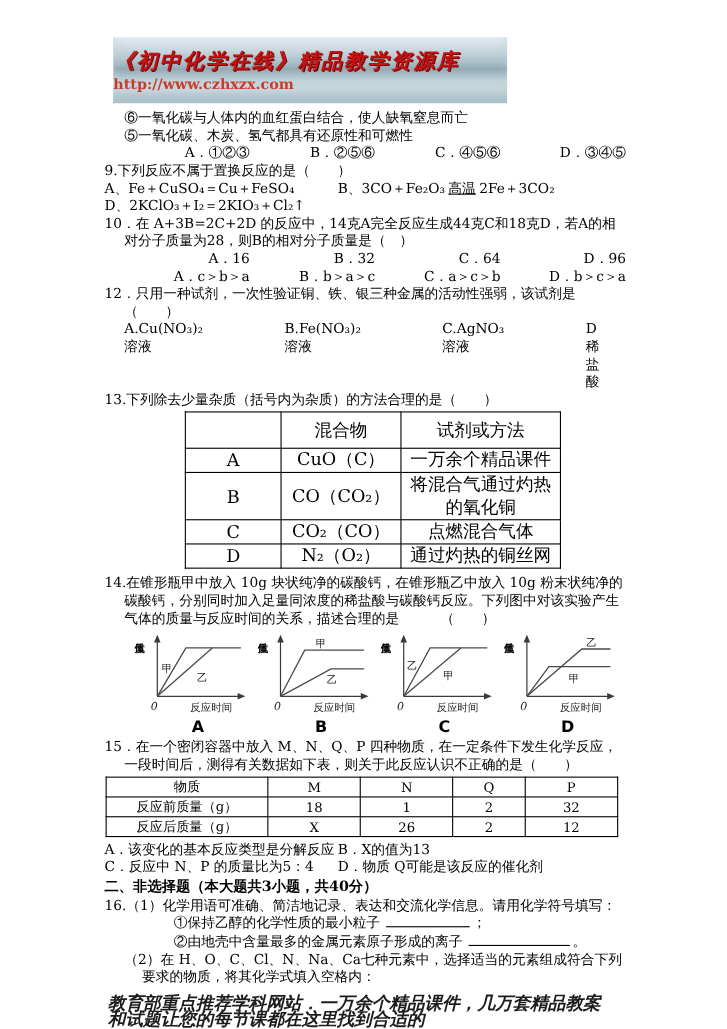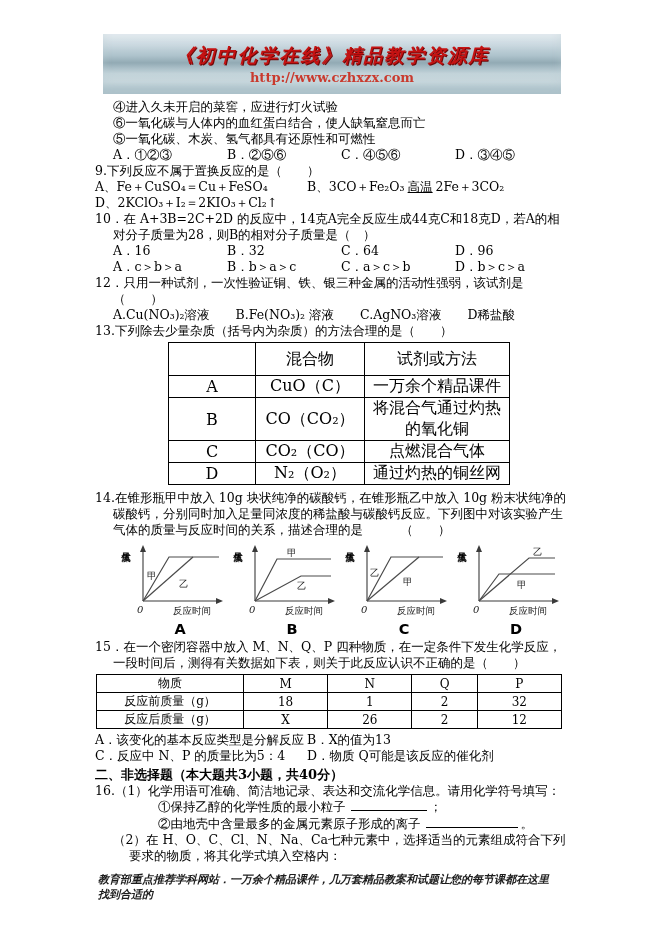"《初中化学在线》精品教学资源库" .banner { align-items: center -> flex-start; width: 458px -> 358px }
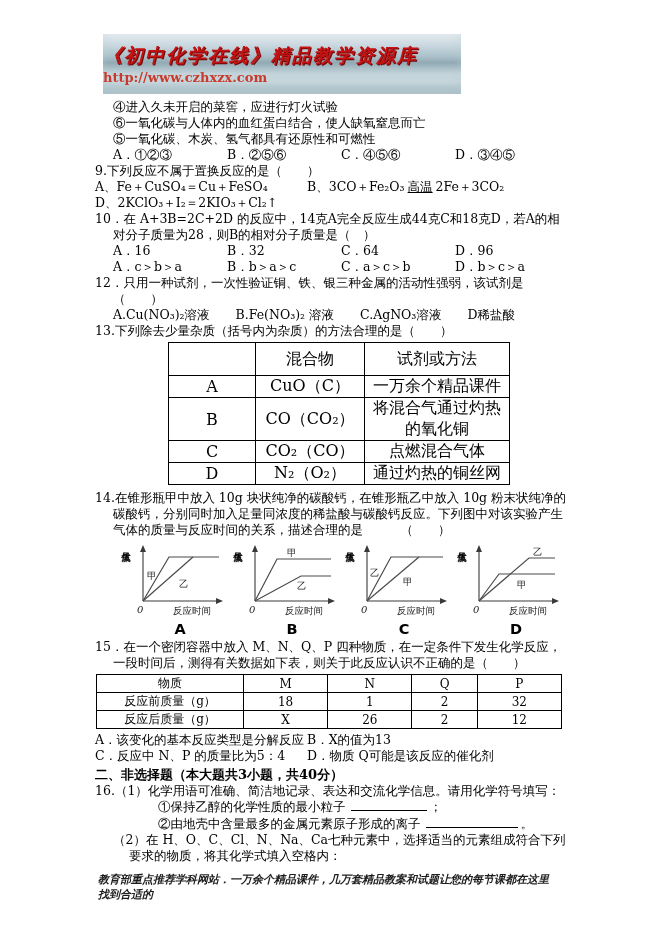"④进入久未开启的菜窖，应进行灯火试验" div.t { html: <div>④进入久未开启的菜窖，应进行灯火试验</div> -> none }
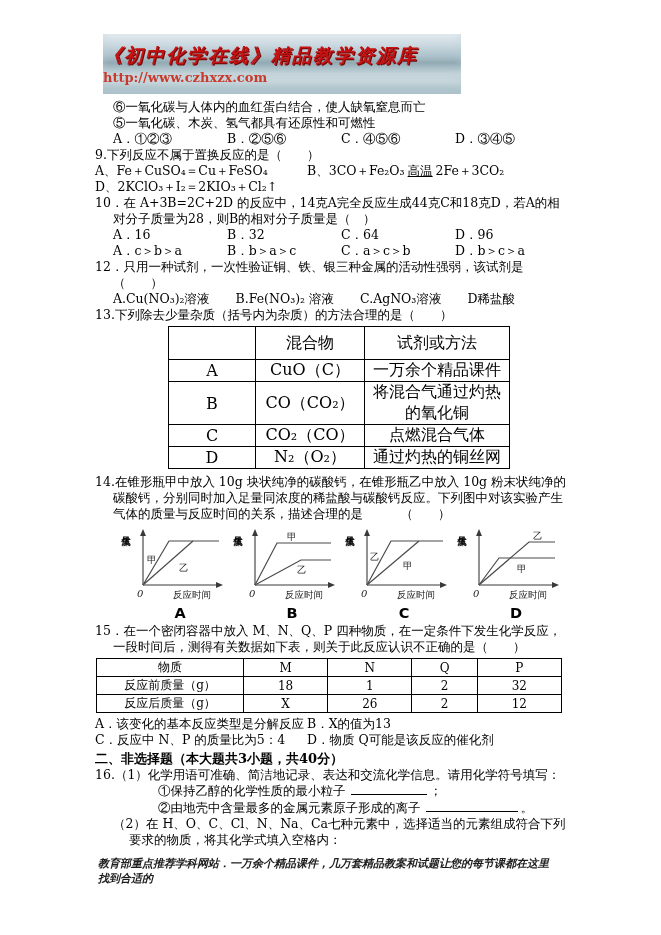"A．①②③" .opts4 .o { text-align: none -> right }
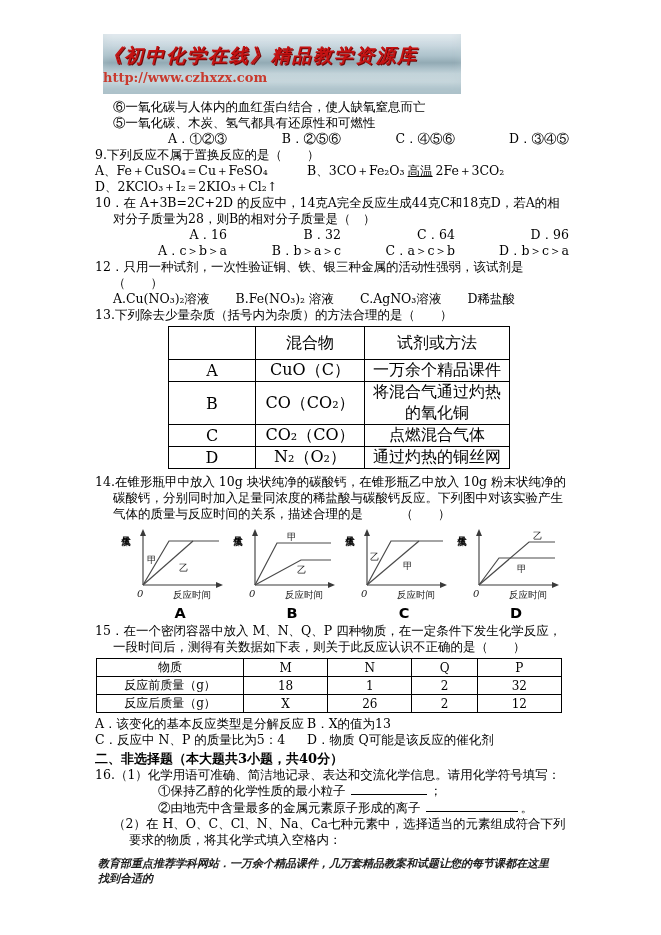"A.Cu(NO₃)₂溶液" .opts12 { gap: none -> 48px }
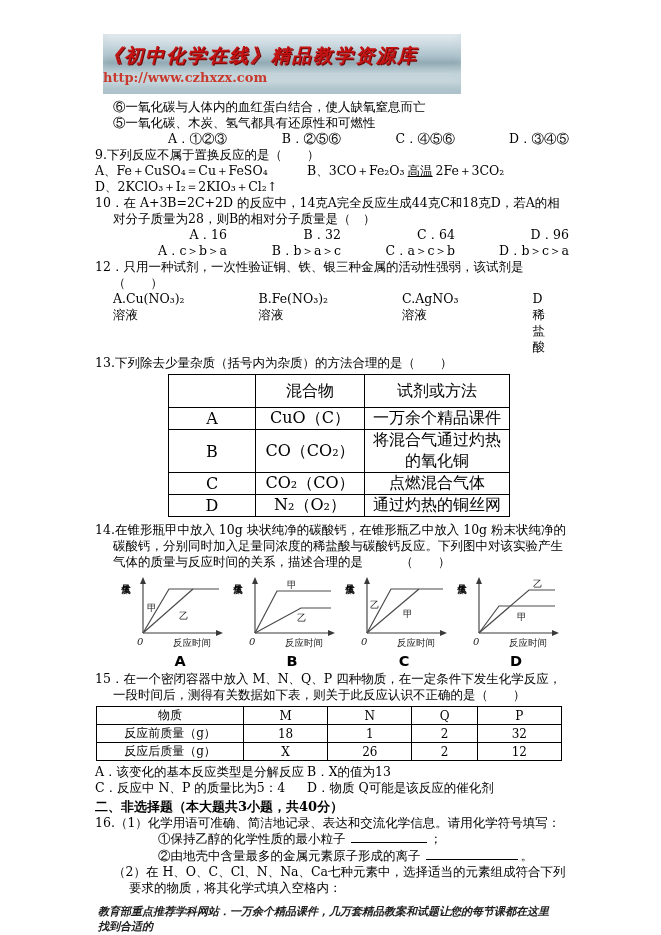"教育部重点推荐学科网站．一万余个精品课件，几万套精品教案和试题让您的每节课都在这" .footer { font-size: 11px -> 16px }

◆ **DESCRIPTION OF THE TASK**: Give back exactly the lines from the line with "html: <div>④进入久未开启的菜窖，应进行灯火试验</div> ->" through the final line of the entries above, and keep pictures out of the copy.

◆ **EXERCISE OUTPUT**:
"④进入久未开启的菜窖，应进行灯火试验" div.t { html: <div>④进入久未开启的菜窖，应进行灯火试验</div> -> none }
"A．①②③" .opts4 .o { text-align: none -> right }
"A.Cu(NO₃)₂溶液" .opts12 { gap: none -> 48px }
"教育部重点推荐学科网站．一万余个精品课件，几万套精品教案和试题让您的每节课都在这" .footer { font-size: 11px -> 16px }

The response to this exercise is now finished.